Falling shopper footfall a worrying trend for North’s retailers
Impact of online shopping and increases in the cost of living have hit stores
Victoria Square Shopping Centre in Belfast. Shopper footfall in the North fell in July by 2.3% on main shopping streets and by 1% in shopping centres
A lack of serious sunshine, overhanging Brexit clouds and persistent high inflation which has hit people’s spending power have made it a miserable summer for many retailers in the North. And the forecast is not likely to improve, industry experts are warning.
Sunny weather often loosens the purse strings during the summer months, according to Rachel Lund, head of insight and analytics at the British Retail Consortium (BRC) , but this year in Northern Ireland retailers have not only had to battle with spells of gloomy weather but also a more depressing political backdrop.
Latest research from the Northern Ireland Retail Consortium (a sister organisation of the BRC) shows there was a sharp drop in the number of people out shopping last month, whether in shopping centres, town-centre shopping streets or at retail parks compared to the same time last year.
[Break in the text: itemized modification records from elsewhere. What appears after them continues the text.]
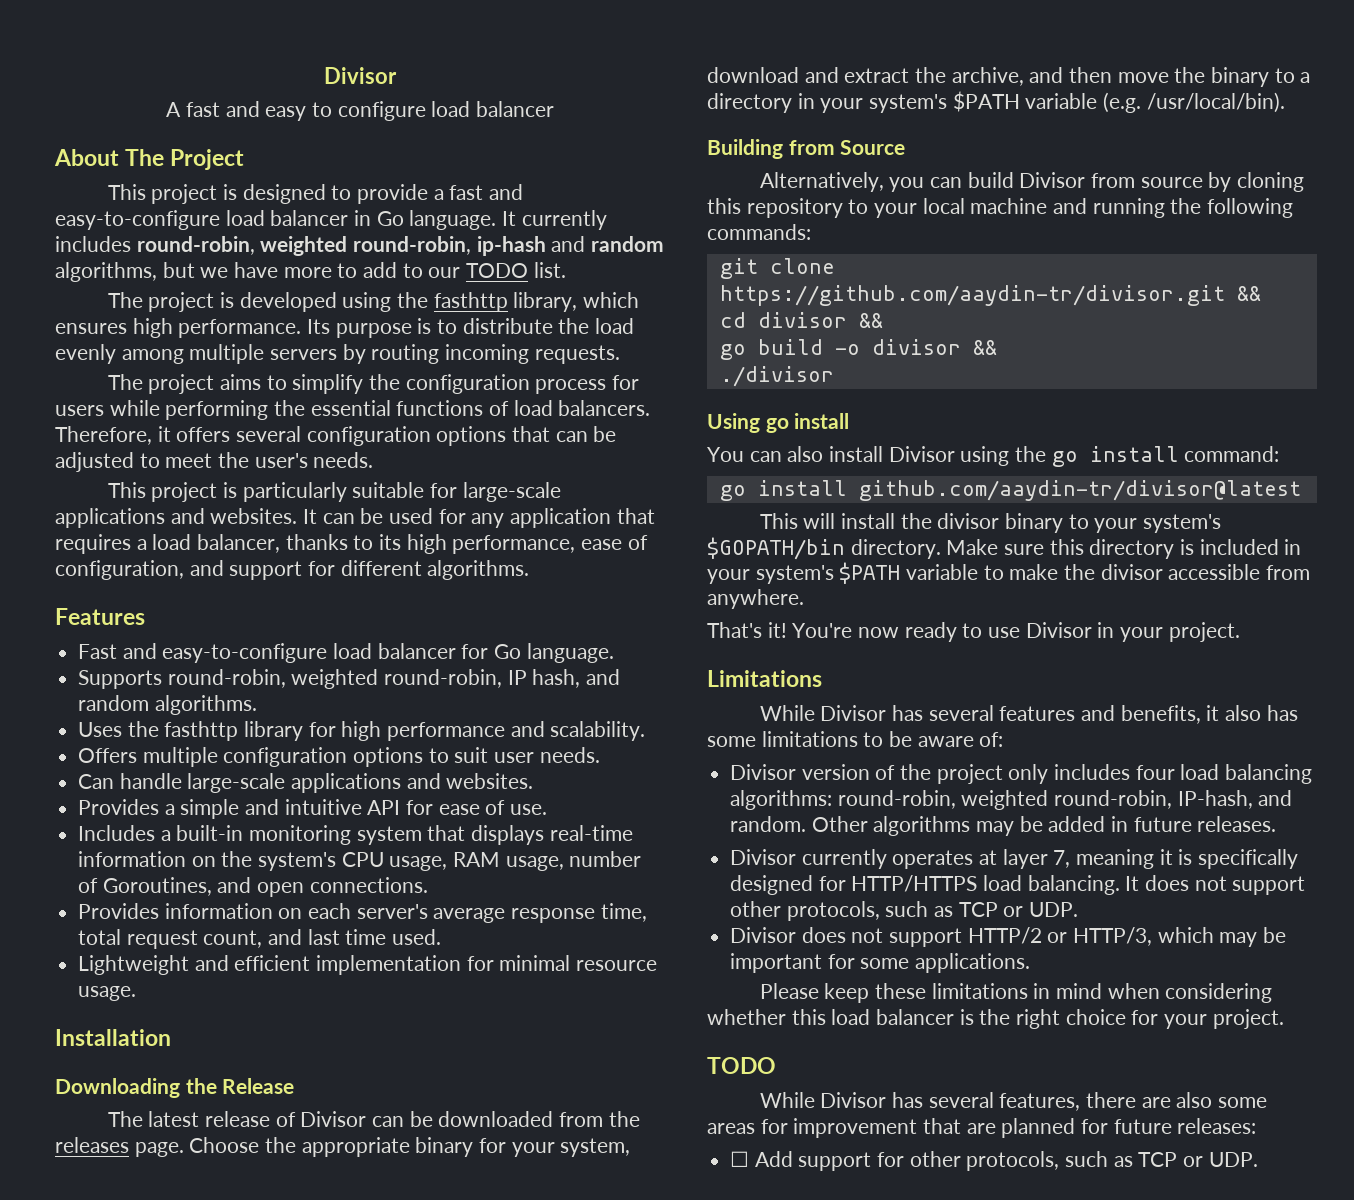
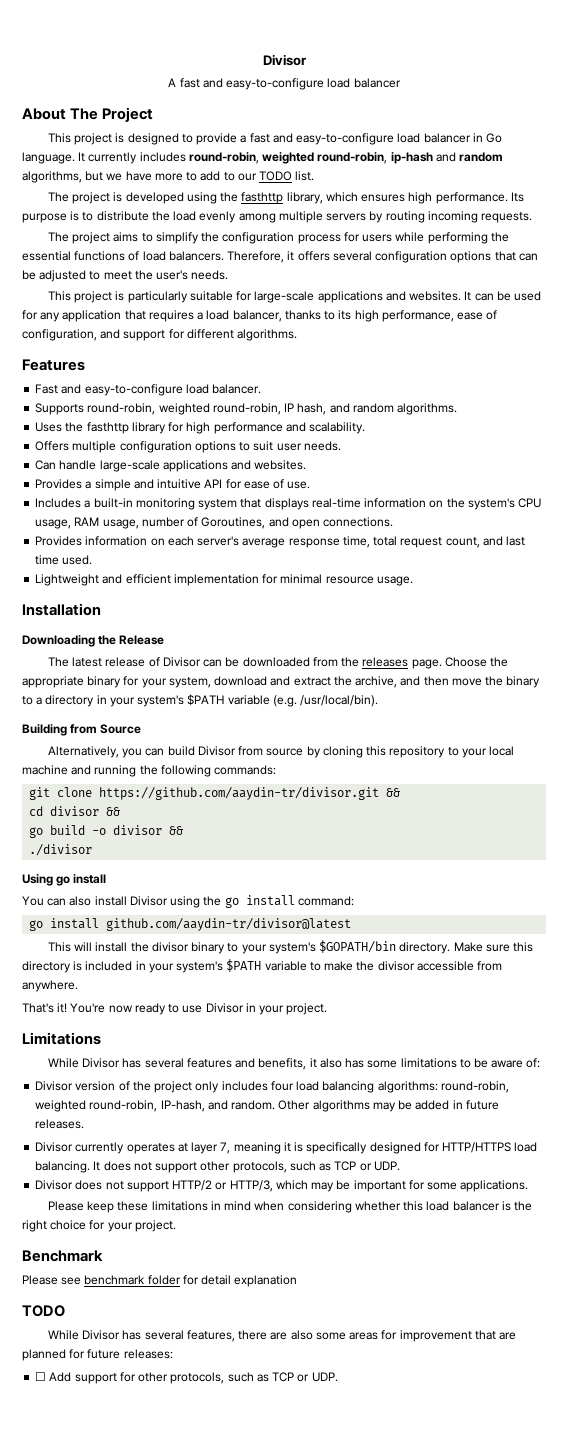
- A fast and easy to configure load balancer
+ A fast and easy-to-configure load balancer
- Fast and easy-to-configure load balancer for Go language.
+ Fast and easy-to-configure load balancer.
+ Benchmark
+ Please see benchmark folder for detail explanation

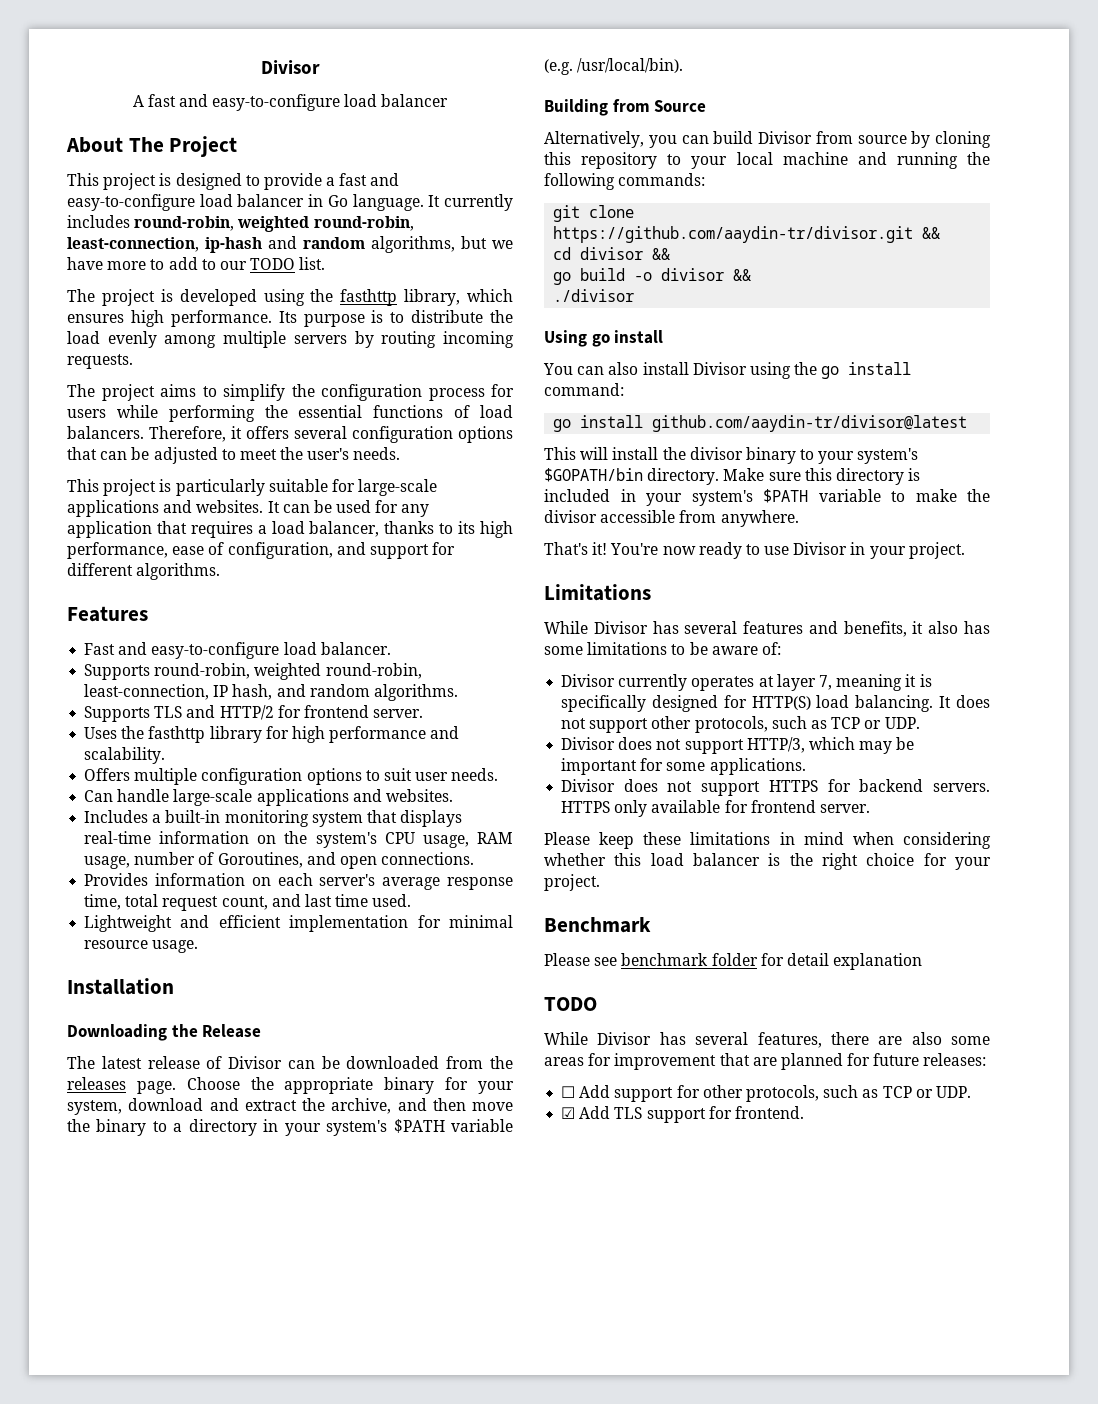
- It currently includes round-robin, weighted round-robin, ip-hash and random algorithms, but we have more to add to our TODO list.
+ It currently includes round-robin, weighted round-robin, least-connection, ip-hash and random algorithms, but we have more to add to our TODO list.
- Supports round-robin, weighted round-robin, IP hash, and random algorithms.
+ Supports round-robin, weighted round-robin, least-connection, IP hash, and random algorithms.
+ Supports TLS and HTTP/2 for frontend server.
- Provides a simple and intuitive API for ease of use.
- Divisor version of the project only includes four load balancing algorithms: round-robin, weighted round-robin, IP-hash, and random. Other algorithms may be added in future releases.
- Divisor currently operates at layer 7, meaning it is specifically designed for HTTP/HTTPS load balancing.
+ Divisor currently operates at layer 7, meaning it is specifically designed for HTTP(S) load balancing.
- Divisor does not support HTTP/2 or HTTP/3, which may be important for some applications.
+ Divisor does not support HTTP/3, which may be important for some applications.
+ Divisor does not support HTTPS for backend servers. HTTPS only available for frontend server.
+ ☑ Add TLS support for frontend.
A weak pound may still be attracting cross-Border shoppers with their stronger euro, delivering a welcome boost to retailers in key Border locations like Newry and Derry, but overall it was not enough to stem the fall in shopper footfall which the North suffered last month.
According to Ms Lund, there was a number of reasons for this, both from an economic and shopper perspective.
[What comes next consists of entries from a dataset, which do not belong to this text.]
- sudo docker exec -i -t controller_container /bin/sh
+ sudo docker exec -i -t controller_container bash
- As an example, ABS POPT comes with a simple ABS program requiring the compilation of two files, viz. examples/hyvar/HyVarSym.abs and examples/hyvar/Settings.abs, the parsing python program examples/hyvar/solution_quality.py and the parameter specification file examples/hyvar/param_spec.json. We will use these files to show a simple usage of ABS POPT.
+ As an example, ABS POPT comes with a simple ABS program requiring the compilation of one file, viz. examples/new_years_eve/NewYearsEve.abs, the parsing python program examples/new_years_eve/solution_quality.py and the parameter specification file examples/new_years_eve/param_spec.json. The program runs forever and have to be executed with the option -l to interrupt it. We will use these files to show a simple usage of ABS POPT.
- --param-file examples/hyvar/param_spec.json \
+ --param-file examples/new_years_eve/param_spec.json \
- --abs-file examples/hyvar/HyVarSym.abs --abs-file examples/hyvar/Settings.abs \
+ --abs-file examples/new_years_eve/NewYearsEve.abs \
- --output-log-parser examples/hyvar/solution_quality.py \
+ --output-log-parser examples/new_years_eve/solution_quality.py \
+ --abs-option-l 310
She said the general health of the economy always influences shopping patterns, but changes in the way people are shopping today is also a significant factor.
“Long-term there has been a decline in shopper footfall because of the growth of online shopping, and that in turn has made retailers rethink the economics of physical space – they still have flagship stores in key locations but less satellite stores than before. If you are shopping more online you are less like to visit the physical store as often as you have done in the past.
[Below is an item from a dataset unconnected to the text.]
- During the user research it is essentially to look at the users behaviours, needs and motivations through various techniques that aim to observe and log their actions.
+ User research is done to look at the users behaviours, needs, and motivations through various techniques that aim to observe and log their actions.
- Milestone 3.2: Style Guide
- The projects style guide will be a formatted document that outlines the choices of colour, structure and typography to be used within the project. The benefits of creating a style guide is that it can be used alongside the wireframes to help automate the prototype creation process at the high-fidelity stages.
“But household budgets have also been impacted by increases in the overall cost of living. We’ve seen growth in sales of food but a drop in non-food sales, so that tells us that people are less happy to spend on what they may see as less essential items – such as the latest games console or trips to restaurants or leisure destinations,” Ms Lund said.
Northern Ireland Retail Consortium’s research shows shopper footfall in the North fell during July by 2.3 per cent on main shopping streets and by 1 per cent in shopping centres. Retail parks also suffered a 2.3 per cent decline in shopper numbers.
There was also a big fall-off in the number of people who went shopping after 5pm in July, which Ms Lund said illustrated a key different between Northern Ireland and the rest of the UK.
“Shopping is much more of a leisure activity because of the way people shop today than it has ever been, so for some retail destinations there is also a lot of emphasis on the leisure and how this attracts footfall,” she said.
In the UK last month in general there was a fall in evening footfall of 0.5 per cent, but in Northern Ireland the numbers of these particular shoppers slumped 6.2 per cent.
Separate research from Danske Bank helps to explain why there is less leisure shoppers out spending money in the North this summer.
According to Conor Lambe, Danske Bank economist, Northern Ireland is gripped by a consumer squeeze. Households are less confident and a lot less happy than they were at the beginning of the year about what their financial position might look like over the next 12 months.
“Factors such as Brexit-related uncertainty, which seems to have increased further following the general election, and the continued political impasse in Northern Ireland are also likely to have acted as a drag on confidence levels.”
The Northern Ireland Retail Consortium is concerned that this lack of consumer confidence will only make it more difficult for retailers to attract people to come and physically spend money in their stores.
The worry is that if things get worse it could force retailers to shut underperforming stores, which would lead to job losses.It points to figures for last month which showed one out of every seven retail premises in the North was empty.
In July the town-centre vacancy rate for Northern Ireland was 14.3 per cent, compared to a UK average of 9.6 per cent.
Criona Collins, head of retail at commercial property consultant Lambert Smith Hampton’s Northern Ireland operations, says one of the big challenges for retailers – large and small, whether they are based in rural towns or cities – is business rates.
“Rates are a huge cost to businesses, and are often unfair because they do not differentiate specific circumstances whether it is a small retailer in a rural town or a shopping centre tenant that is already paying service charges.
“Northern Ireland needs to be more imaginative in helping retailers and creating the right environment for retailers to grow and invest and create jobs, and also when it comes to the issue of vacant retail premises, particularly on the high street.
“One of our problems at the moment is that we do not have an Assembly to take the lead on this – we need to look at the changing nature of retail in Northern Ireland, and explore if these vacant premises could be used for other uses from GP surgeries to educational centres or other social hubs,” said Ms Collins.